McGill post-doctoral fellow debunks conventional wisdom about gem’s origins
A post-doctoral fellow at McGill University has discovered that diamonds may well be forever, but their origins are not necessarily as clear-cut as commonly believed.
Emilie Thomassot, a member of McGill’s Department of Earth and Planetary Sciences, studied nearly 60 diamonds extracted from one fist-sized sample of Earth’s mantle found in a South African diamond mine. Her findings are highlighted as an Editor’s Choice in the March issue of Science magazine.
This unique sample originated at a depth of about 160 km and breached the surface during an explosive volcanic eruption more than one billion years ago. Thomassot measured nitrogen content and carbon and nitrogen isotopes in the diamonds, which ranged up to nearly 0.2 carats in size.

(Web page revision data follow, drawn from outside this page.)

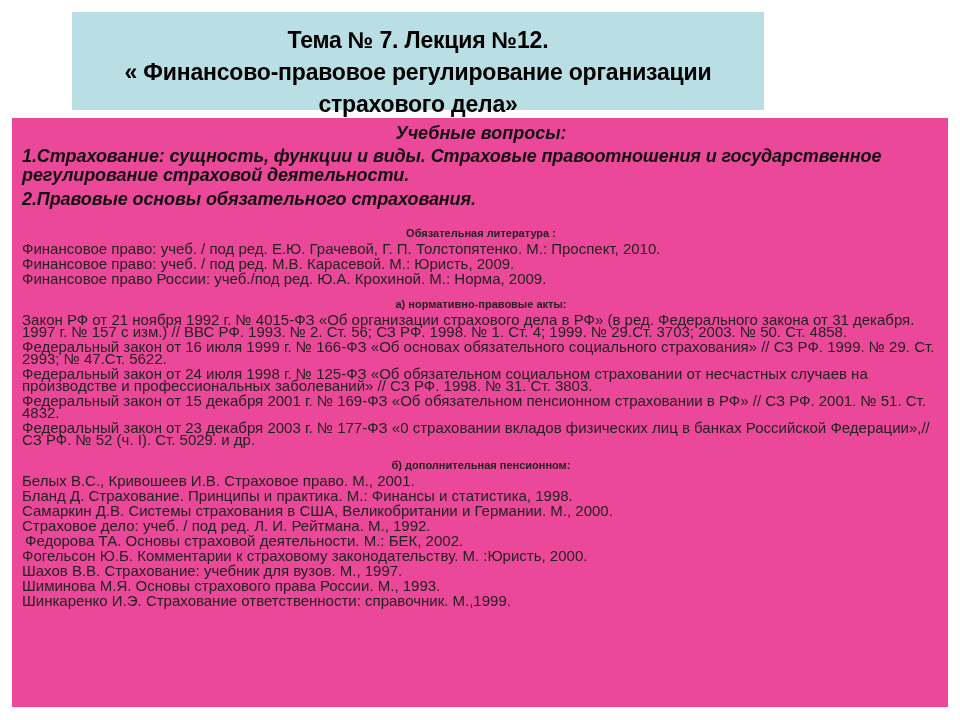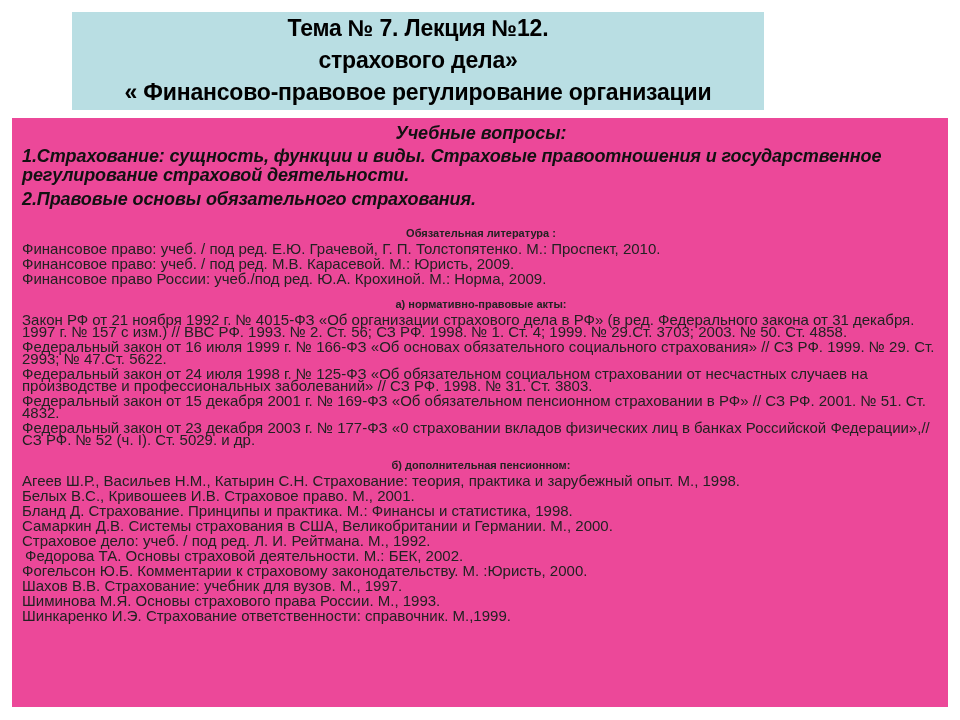--- a/index.html
+++ b/index.html
@@ -26,7 +26,7 @@
       font-weight: bold;
       font-size: 23px;
       line-height: 32px;
-      padding-top: 0;
+      padding-top: 12px;
       box-sizing: border-box;
       letter-spacing: -0.2px;
     }

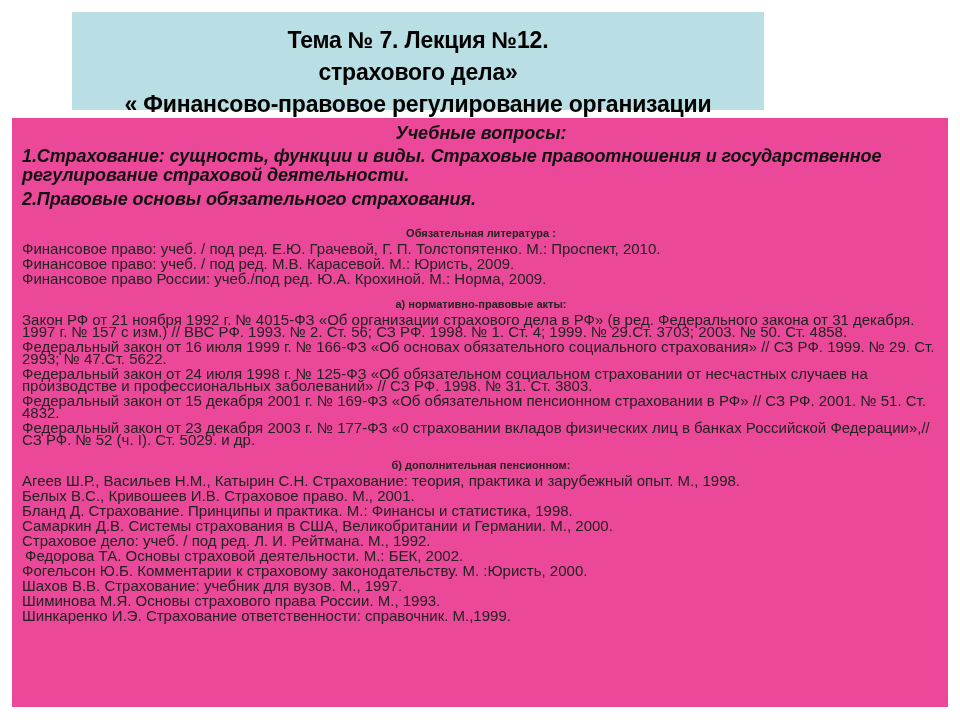--- a/index.html
+++ b/index.html
@@ -83,8 +83,8 @@
 
 <div class="title-box">
   <div>Тема № 7. Лекция №12.</div>
+  <div>« Финансово-правовое регулирование организации</div>
   <div>страхового дела»</div>
-  <div>« Финансово-правовое регулирование организации</div>
 </div>
 
 <div class="content-box">

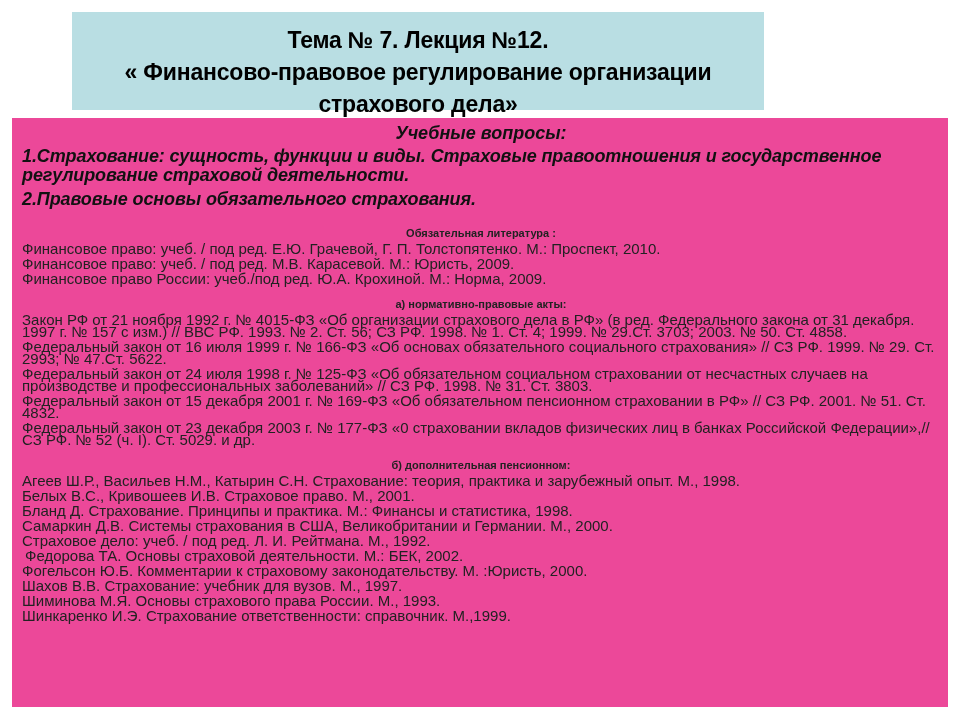--- a/index.html
+++ b/index.html
@@ -105,7 +105,6 @@
   <div class="ref">Федеральный закон от 23 декабря 2003 г. № 177-ФЗ «0 страховании  вкладов физических лиц в банках Российской Федерации»,// СЗ РФ. № 52 (ч. I). Ст. 5029.  и др.</div>
 
   <div class="sec-heading sec-extra">б) дополнительная пенсионном:</div>
-  <div class="ref">Агеев Ш.Р., Васильев Н.М., Катырин С.Н. Страхование: теория, практика и зарубежный опыт. М., 1998.</div>
   <div class="ref">Белых В.С., Кривошеев И.В. Страховое право. М., 2001.</div>
   <div class="ref">Бланд Д. Страхование. Принципы и практика. М.: Финансы и статистика, 1998.</div>
   <div class="ref">Самаркин Д.В. Системы страхования в США, Великобритании и Германии. М., 2000.</div>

“This is the first time that anyone has observed such large chemical variation in diamonds extracted from a single sample,” said Thomassot. “The observation was completely unexpected and really turns conventional interpretations of how diamonds form on their head.”
The counterintuitive implication of the study is that gem diamonds may form from methane-bearing fluids circulating locally within the deep Earth, rather than through geodynamically induced mixing of different global carbon reservoirs. Although the existence of a methane-rich diamond-forming fluid has been predicted theoretically, direct evidence had been lacking up until now.